_The data_
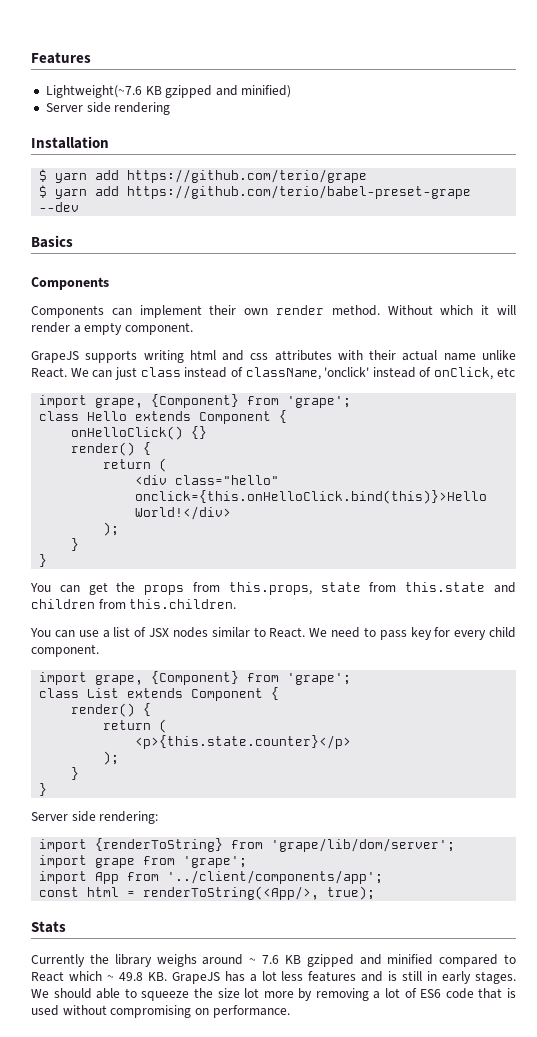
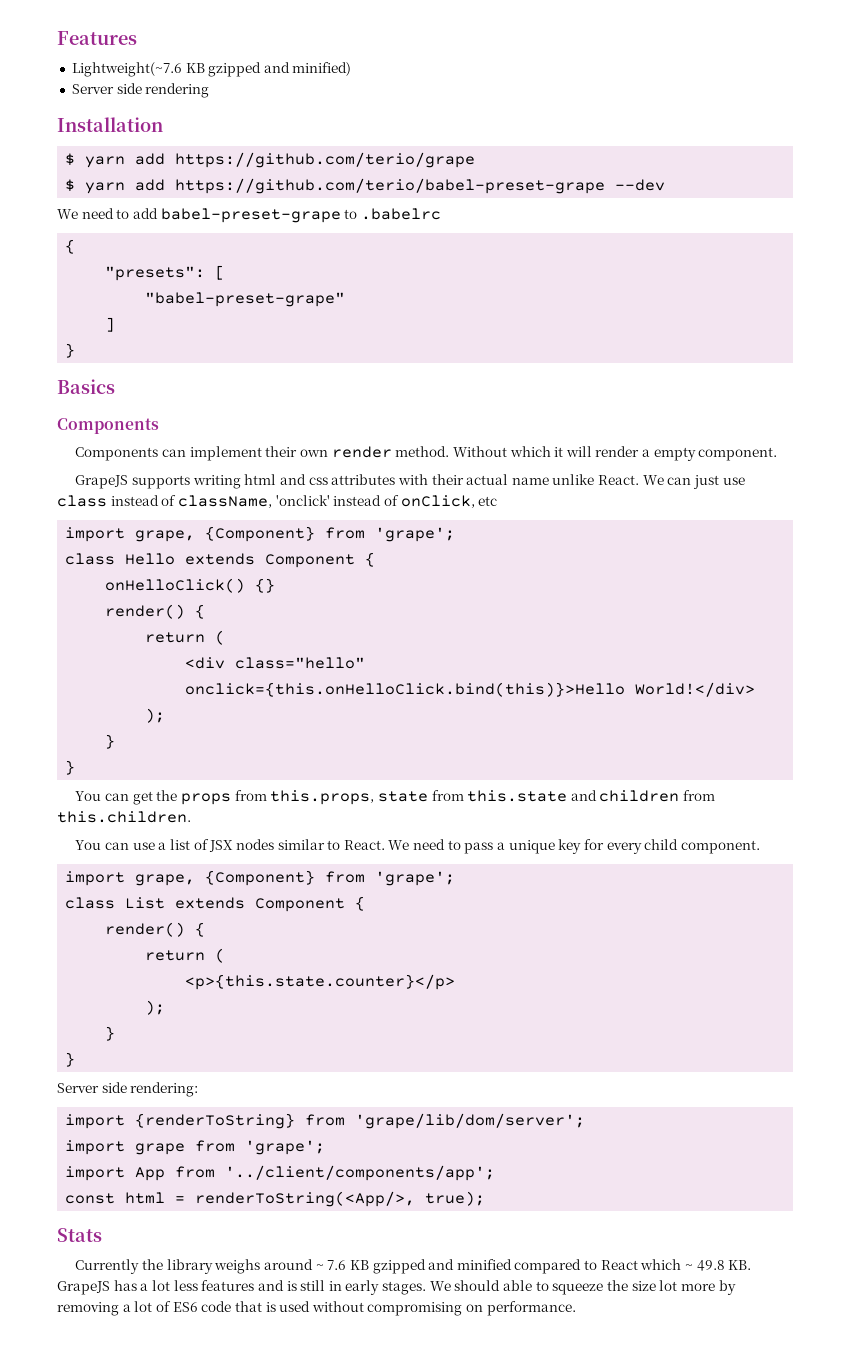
(80, 207) none -> [57,208,441,223] [65,239,76,254] [105,265,226,281] [145,292,346,307] [105,317,116,332] [65,343,76,358] // We need to add babel-preset-grape to .babelrc // { // "presets": [ // "babel-preset-grape" // ] // }
(137, 373) none -> [722,477,745,485] use
(407, 635) none -> [497,840,555,854] a unique

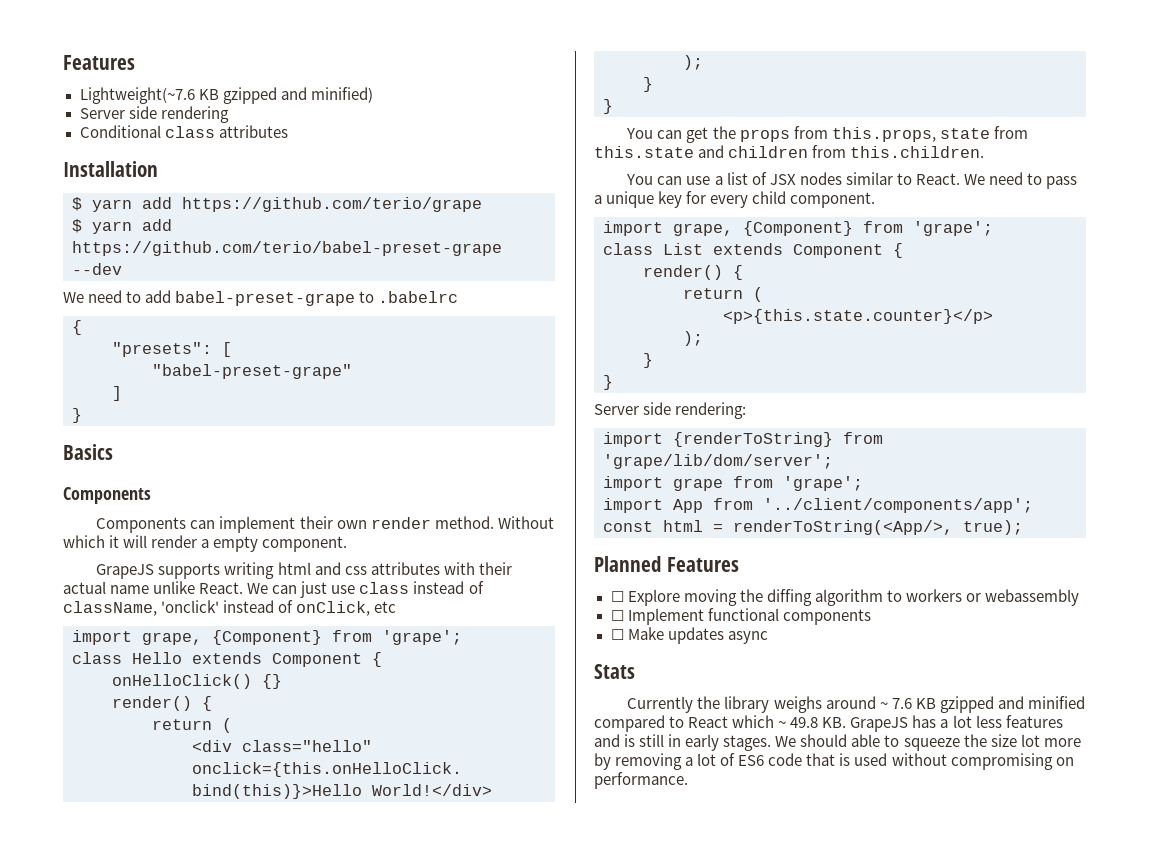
(210, 90) none -> [79,125,288,138] // Conditional class attributes
(486, 1198) none -> [594,556,739,572] [610,589,1079,606] [610,608,871,625] [610,627,768,644] // Planned Features // ☐ Explore moving the diffing algorithm to workers or webassembly // ☐ Implement functional components // ☐ Make updates async

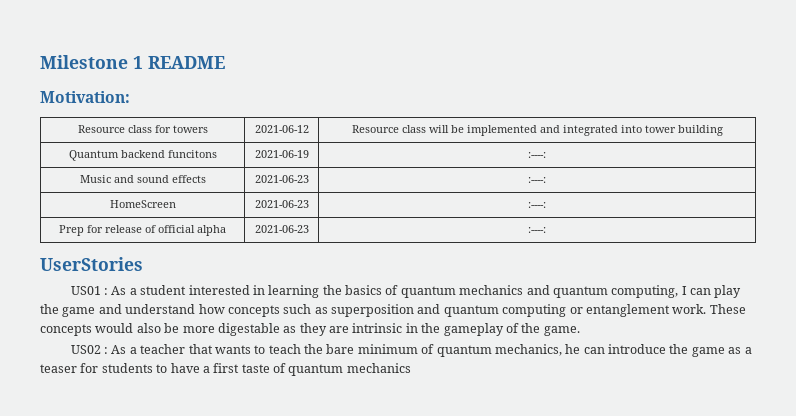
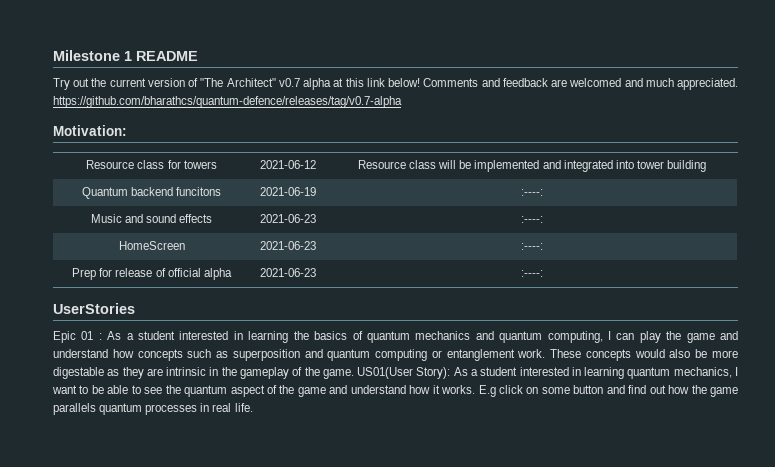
(225, 62) none -> [53,78,738,90] [53,96,402,108] // Try out the current version of "The Architect" v0.7 alpha at this link below! Comments and feedback are welcomed and much appreciated. https://github.com/bharathcs/quantum-defence/releases/tag/v0.7-alpha
[70,286,101,295] US01 -> [53,331,94,343] Epic 01
[70,344,752,357] [40,363,411,376] // US02 : As a teacher that wants to teach the bare minimum of quantum mechanics, he can introduce the game as a teaser for students to have a first taste of quantum mechanics -> [357,367,739,379] [52,385,739,397] [53,403,253,415] US01(User Story): As a student interested in learning quantum mechanics, I want to be able to see the quantum aspect of the game and understand how it works. E.g click on some button and find out how the game parallels quantum processes in real life.

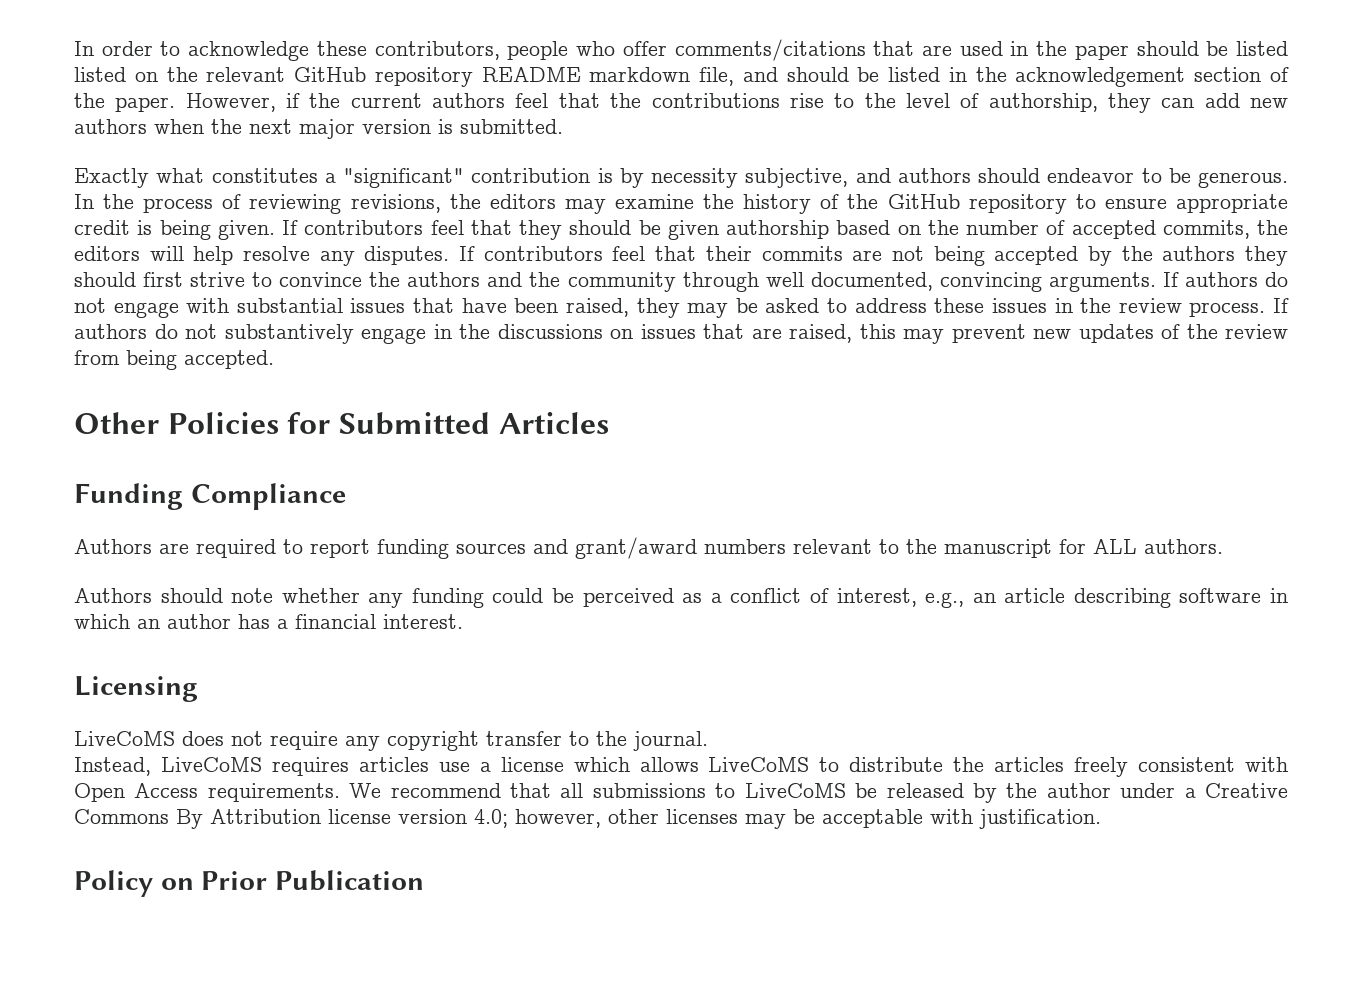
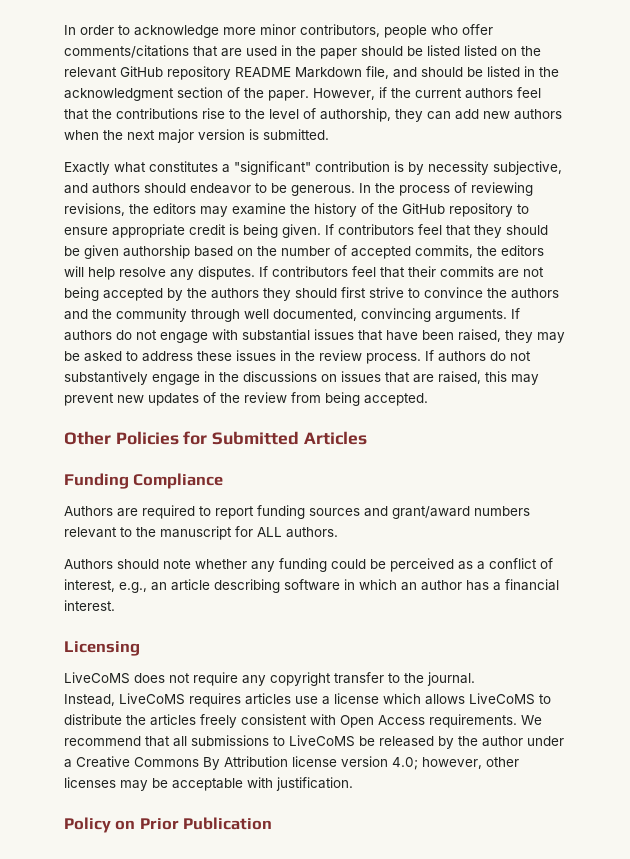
[316,41,367,56] these -> [223,24,296,35] more minor
[589,67,691,82] markdown -> [295,67,362,78] Markdown
[1015,67,1186,87] acknowledgement -> [64,88,174,101] acknowledgment

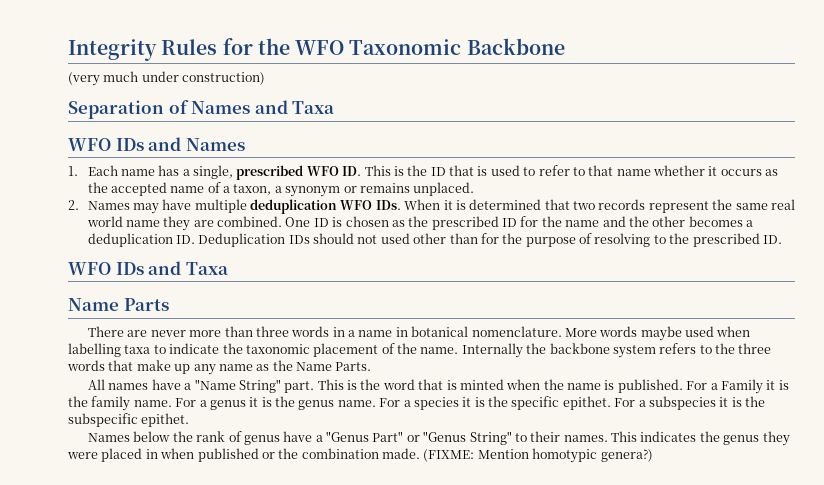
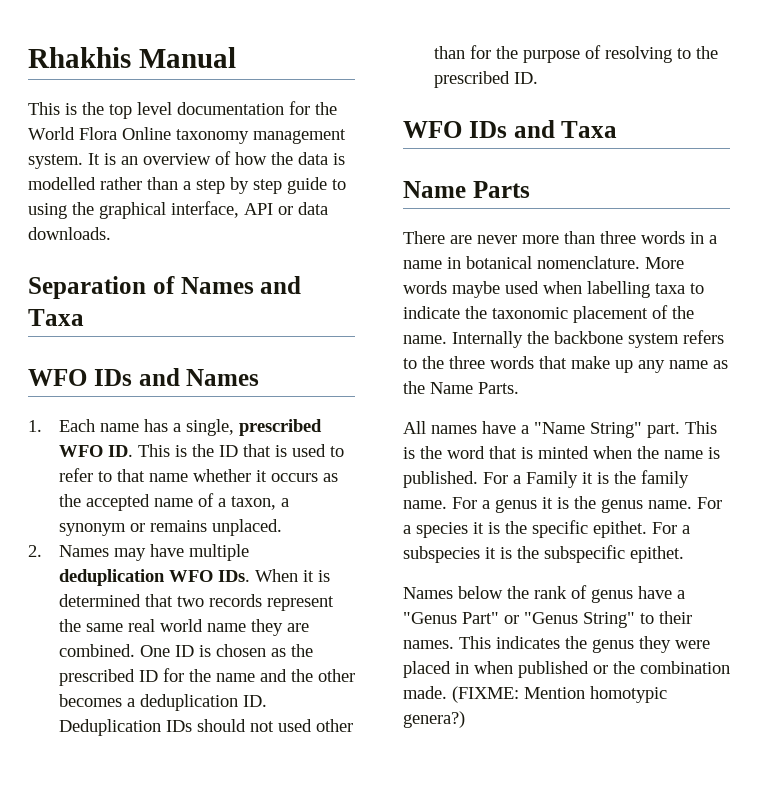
[68,38,565,61] [68,71,266,86] Integrity Rules for the WFO Taxonomic Backbone // (very much under construction) -> [28,47,236,68] [28,101,337,119] [28,127,346,144] [28,151,345,169] [28,177,346,194] [28,201,328,219] [28,227,111,240] Rhakhis Manual // This is the top level documentation for the World Flora Online taxonomy management system. It is an overview of how the data is modelled rather than a step by step guide to using the graphical interface, API or data downloads.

_Problem statement_
When you reproduce the data shown above, keep each line exact and omit every picture.

_Reply_
(80, 207) none -> [57,208,441,223] [65,239,76,254] [105,265,226,281] [145,292,346,307] [105,317,116,332] [65,343,76,358] // We need to add babel-preset-grape to .babelrc // { // "presets": [ // "babel-preset-grape" // ] // }
(137, 373) none -> [722,477,745,485] use
(407, 635) none -> [497,840,555,854] a unique

(210, 90) none -> [79,125,288,138] // Conditional class attributes
(486, 1198) none -> [594,556,739,572] [610,589,1079,606] [610,608,871,625] [610,627,768,644] // Planned Features // ☐ Explore moving the diffing algorithm to workers or webassembly // ☐ Implement functional components // ☐ Make updates async

(225, 62) none -> [53,78,738,90] [53,96,402,108] // Try out the current version of "The Architect" v0.7 alpha at this link below! Comments and feedback are welcomed and much appreciated. https://github.com/bharathcs/quantum-defence/releases/tag/v0.7-alpha
[70,286,101,295] US01 -> [53,331,94,343] Epic 01
[70,344,752,357] [40,363,411,376] // US02 : As a teacher that wants to teach the bare minimum of quantum mechanics, he can introduce the game as a teaser for students to have a first taste of quantum mechanics -> [357,367,739,379] [52,385,739,397] [53,403,253,415] US01(User Story): As a student interested in learning quantum mechanics, I want to be able to see the quantum aspect of the game and understand how it works. E.g click on some button and find out how the game parallels quantum processes in real life.

[316,41,367,56] these -> [223,24,296,35] more minor
[589,67,691,82] markdown -> [295,67,362,78] Markdown
[1015,67,1186,87] acknowledgement -> [64,88,174,101] acknowledgment

[68,38,565,61] [68,71,266,86] Integrity Rules for the WFO Taxonomic Backbone // (very much under construction) -> [28,47,236,68] [28,101,337,119] [28,127,346,144] [28,151,345,169] [28,177,346,194] [28,201,328,219] [28,227,111,240] Rhakhis Manual // This is the top level documentation for the World Flora Online taxonomy management system. It is an overview of how the data is modelled rather than a step by step guide to using the graphical interface, API or data downloads.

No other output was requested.